The events of the last few years, however, have cast doubt on whether growth is in fact perpetual and inexorable, as we are now seeing ghost-town residential subdivisions appearing on the fringes of many once booming cities and established neighborhoods becoming gap-tooted with boarded up, foreclosed homes. It was no force of nature, political movement, or accident of history that caused this downturn, however, but rather the very idea that growth was going to continue perpetually. As property values were increasing up to 30% a year, interest rates were low and mortgages were easy to get even for the worst credit risks, real estate began to be seen as a fool-proof and inflation-proof investment, with no thought that there would eventually be a market correction. Unbounded optimism about growth drove real estate values higher until the now-infamous "bubble" burst. Today we look back on this bygone era as some sort of extended Ponzi scheme, and those who peddled the benefits of growth as glorified scam-artists. Many are calling for more stringent regulation of the mortgage-backed securities market, prosecution of predatory lenders, or the deconstruction of the long-cherished ideal of homeownership.
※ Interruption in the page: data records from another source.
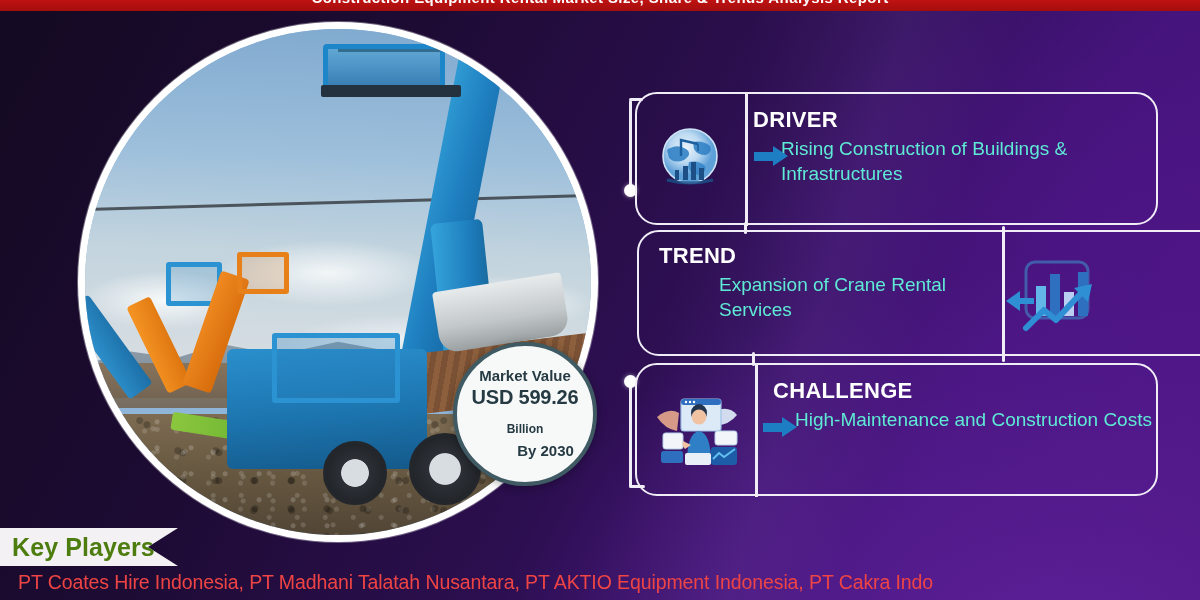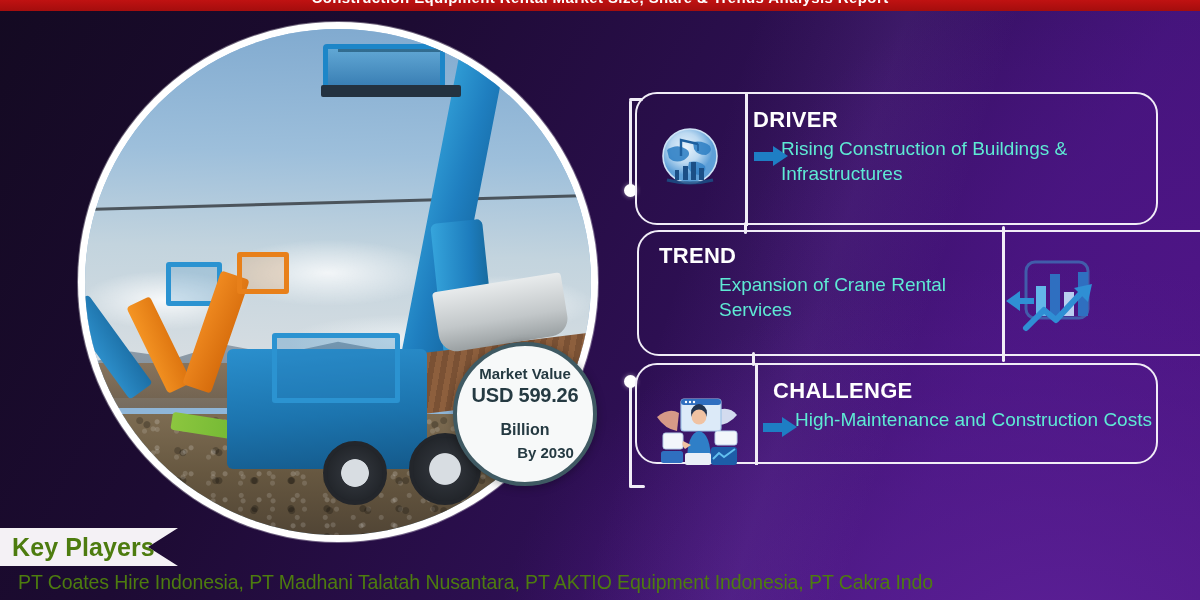"CHALLENGE" #card-challenge { height: 101px -> 133px }
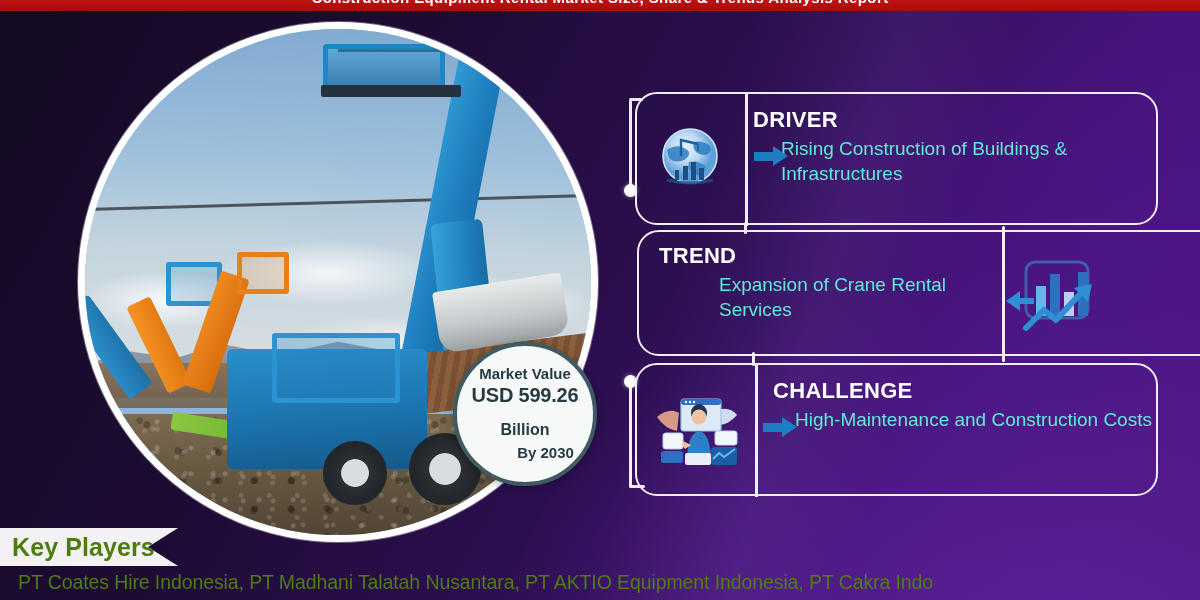"Billion" #badge .b3 { font-size: 16px -> 12px }
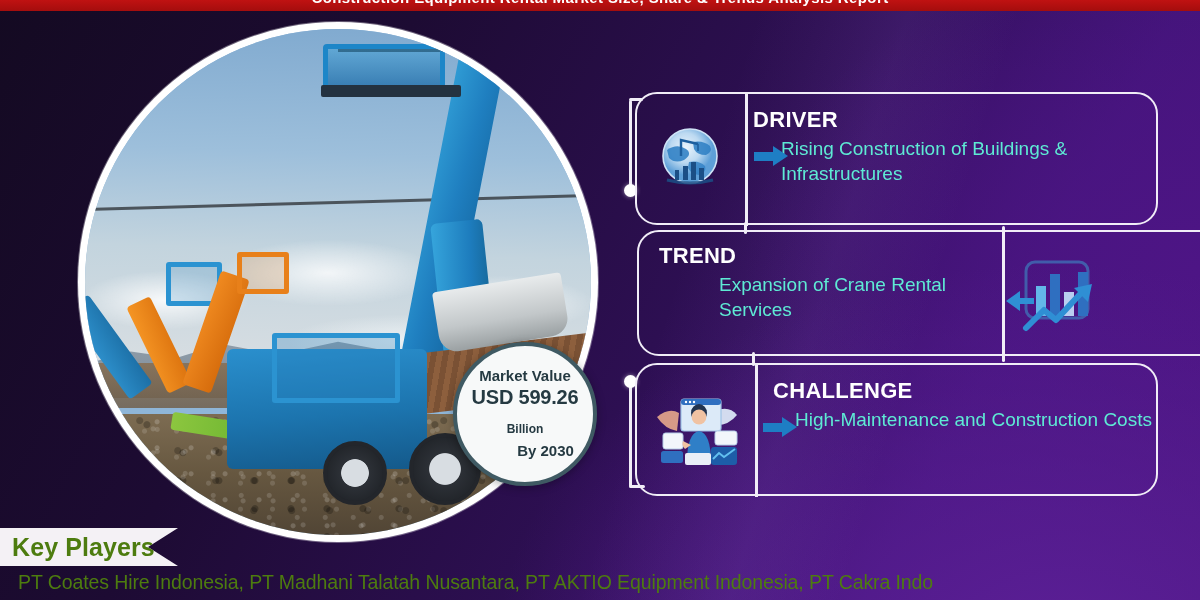"PT Coates Hire Indonesia, PT" #players { color: #4d7c0f -> #ef4444 }
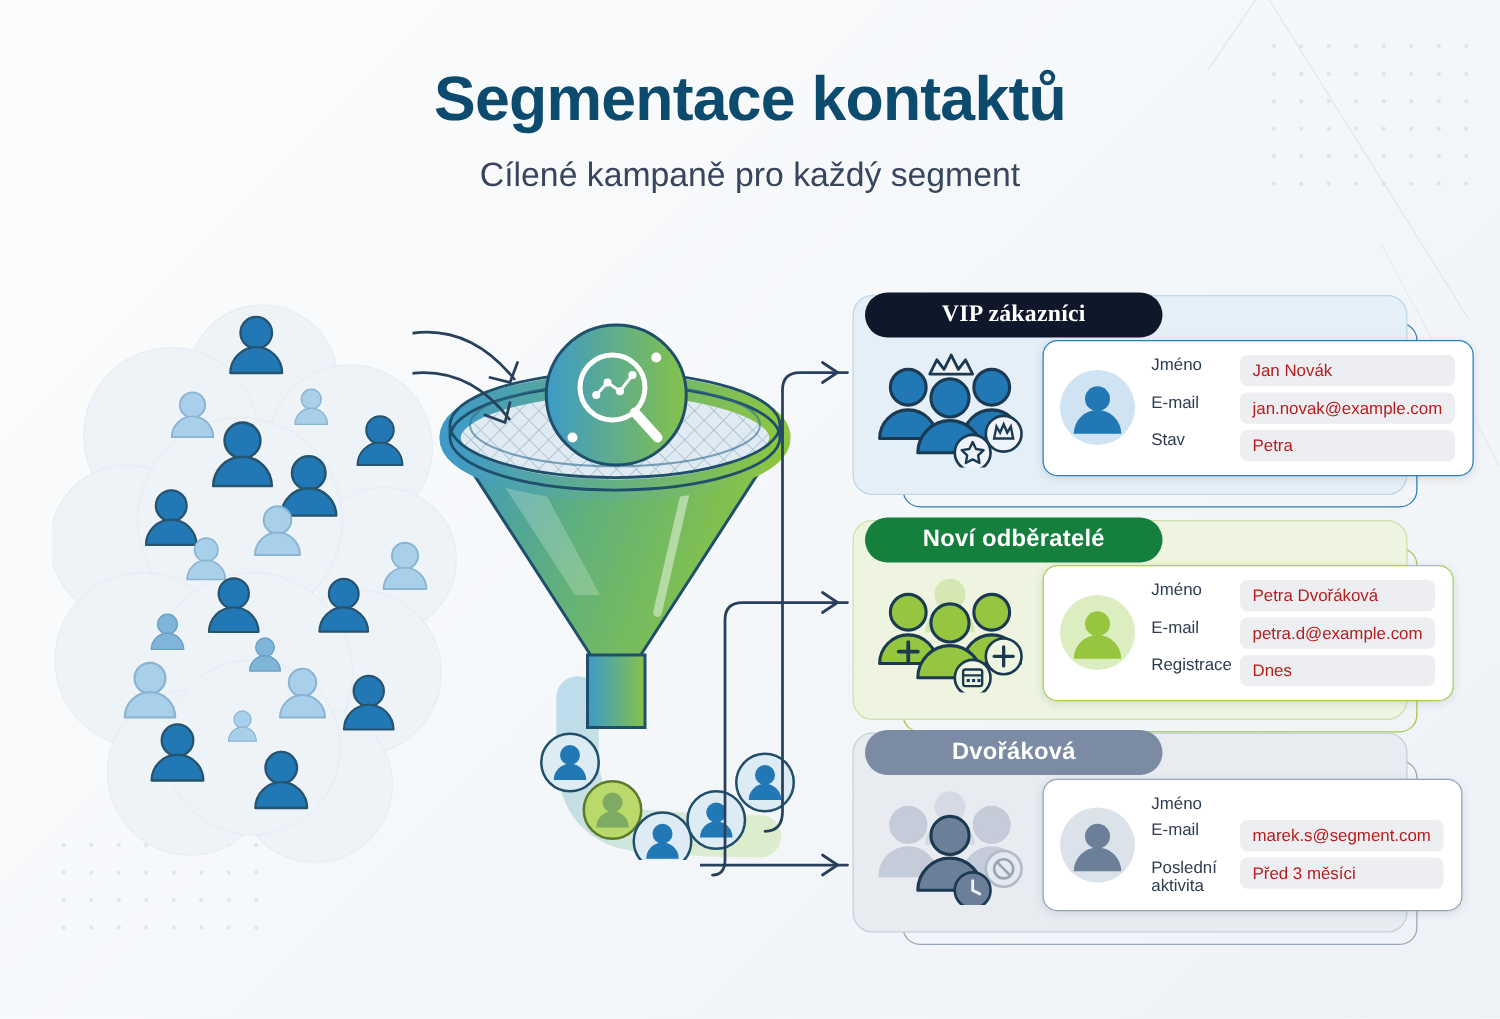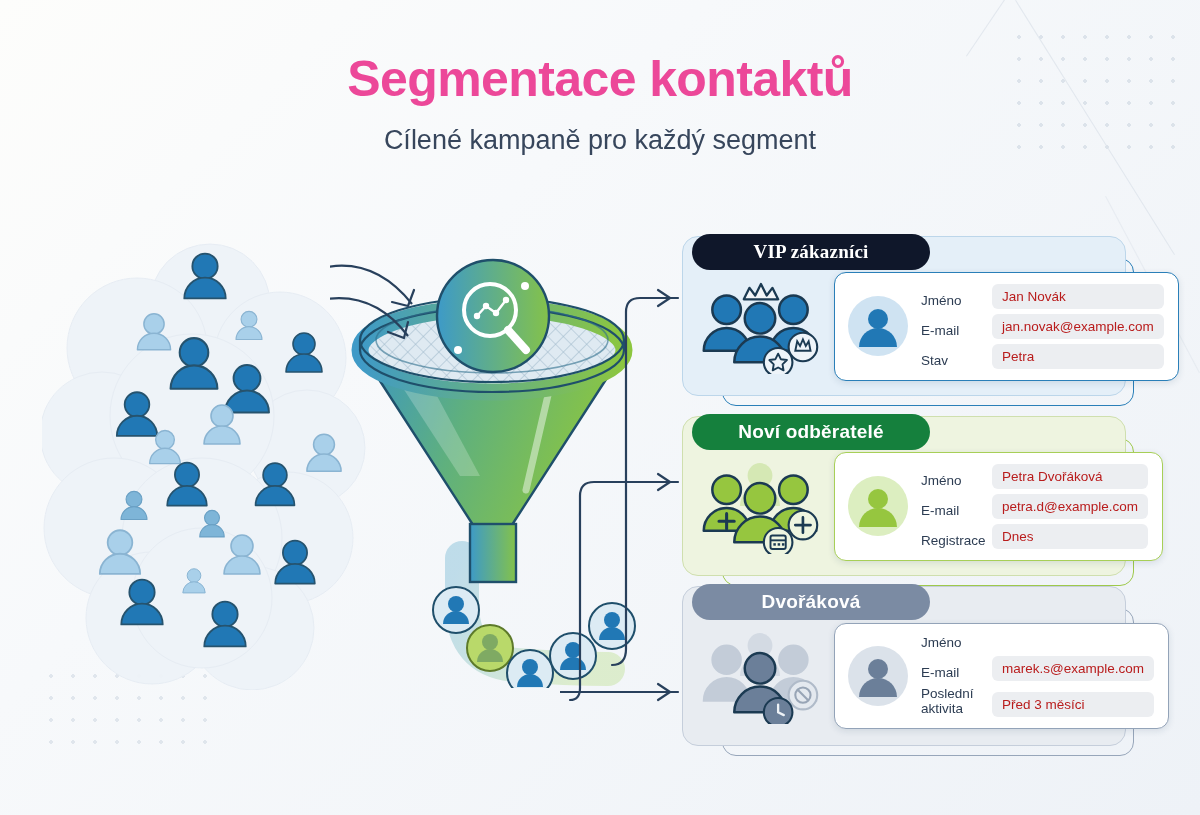"Segmentace kontaktů" .title { color: #ec4899 -> #0c4a6e }
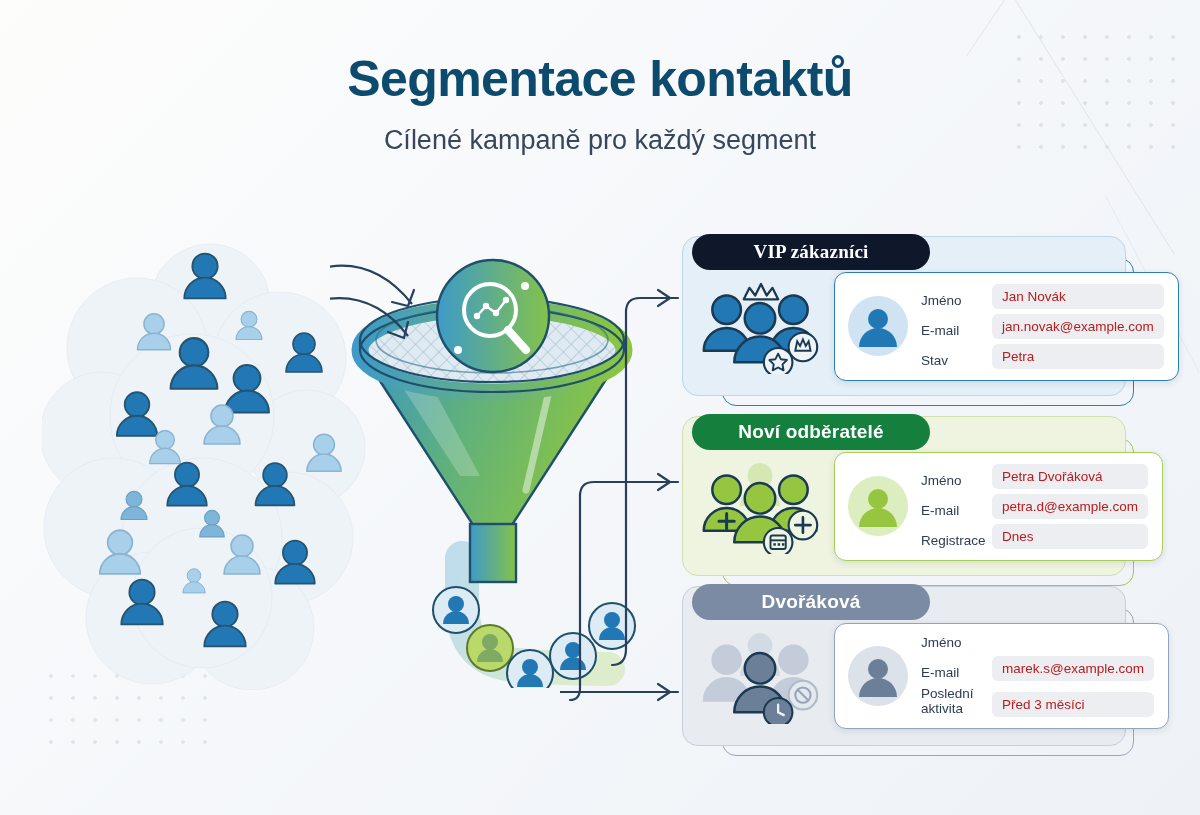"Jméno" .field-row { align-items: flex-end -> flex-start }
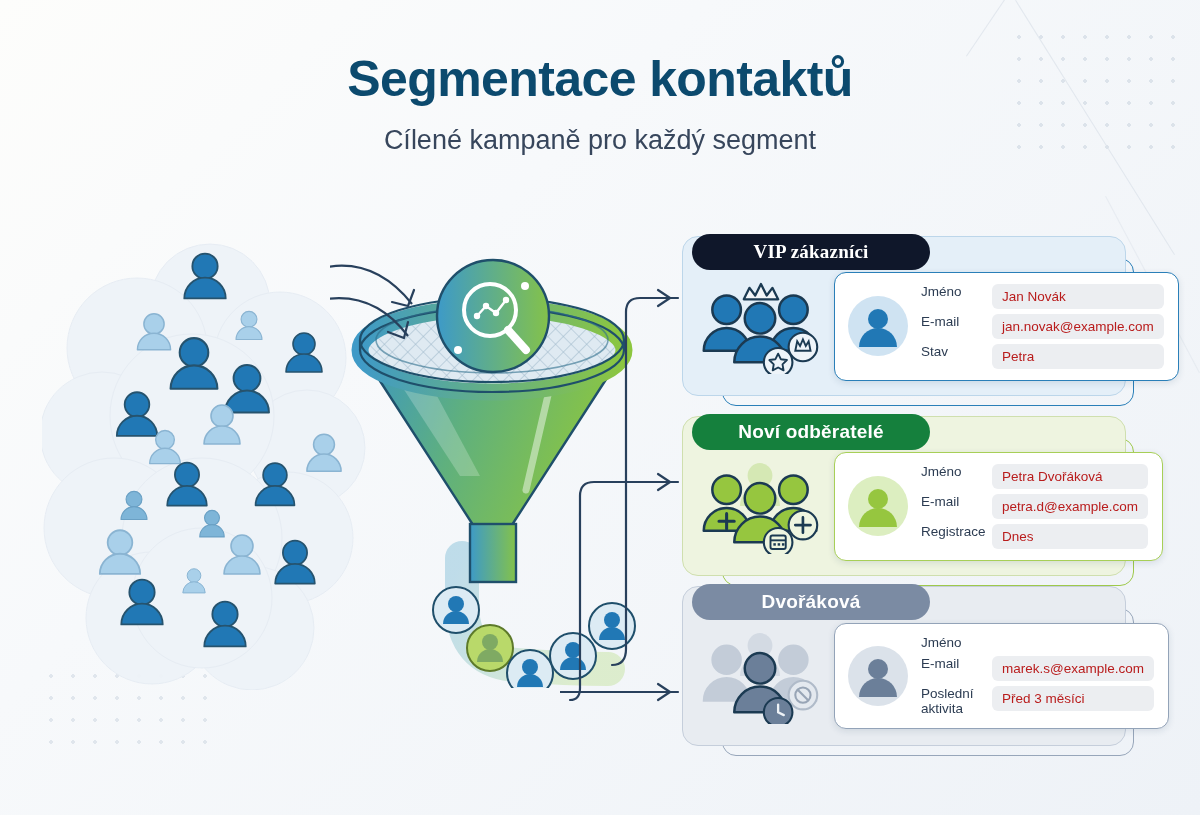"marek.s@example.com" div.f-value { text: marek.s@example.com -> marek.s@segment.com }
As part of the postmortem on the real estate crisis, we should question what the future of growth politics holds. Will NIMBY homeowners become more favorably disposed to development as growth-driven revenue slows to a trickle? With property values collapsing, will homeowners begin to challenge the suite of public policies (highway subsidies, mortgage interest deductions, Euclidean zoning, etc.) that have long reified the idea of homeownership? Will developers see the need to build high-density transit-oriented development rather than undertaking speculative homebuilding in the exurbs? Will they work with community groups to avoid costly delays as their profit margins get thinner?
We can only speculate as to the answer to these questions, but my research leads to the preliminary conclusion that no, the dynamics of growth politics have not substantially changed. To the contrary, anecdotal evidence suggests that the real estate slowdown may deepen the existing animosity between developers and homeowners. On one hand, the real estate downturn has resulted in increased cynicism about the traditionally pro-growth policies of local governments. In Florida, a grassroots movement called “Hometown Democracy” is pushing a ballot measure for November 2010 that would require voter referenda on all amendments to a general plan. In its campaign literature, Hometown Democracy argues that land use control needs to be taken out of the hands of local officials, whose habit of “rubberstamping speculative plan changes” caused Florida’s “destructive boom-bust cycle.” On the other hand, influential students of urban development like the New Urbanist scholar Andres Duany have pinned the blame for the real estate crisis squarely on NIMBY homeowners, who supposedly perpetuated sprawl to safeguard their own lifestyle. In short, the anecdotal evidence indicates that the polarized discourse of growth politics is unlikely to subside any time soon.
I invite you to share your own thoughts about how, if at all, the real estate crisis may alter the dynamics of local growth politics or other aspects of land use law or policy.
Ken Stahl
April 6, 2010 in California, Mortgage Crisis, NIMBY, Planning, Politics, Scholarship, Suburbs, Sun Belt, Zoning | Permalink | Comments (0) | TrackBack (0)
Friday, March 26, 2010
"Boomburbs" and Local Growth Politics
In my previous post, I briefly sketched the thesis of my recent paper on local growth politics. Here, I want to provide some important background for the project. Those of us who study land use and local government tend to believe that local politics are dominated by homeowners, who disproportionately participate in local politics, either by vote or otherwise (such as appearing at a hearing to oppose a rezoning request), and whose participation is motivated solely by their own self-interest as homeowners. That is, homeowners will advocate whatever local policies will boost property values, lower property taxation, ensure quality schools for their children, and protect neighborhood quality of life. Usually, this means that homeowners support growth controls, exclusionary zoning policies that enable communities to screen for wealth, and opposition to almost any new development. The thesis that "homevoters" control local government was most recently articulated in William Fischel's influential book, The Homevoter Hypothesis, but it is also amply supported by other important scholarship and caselaw.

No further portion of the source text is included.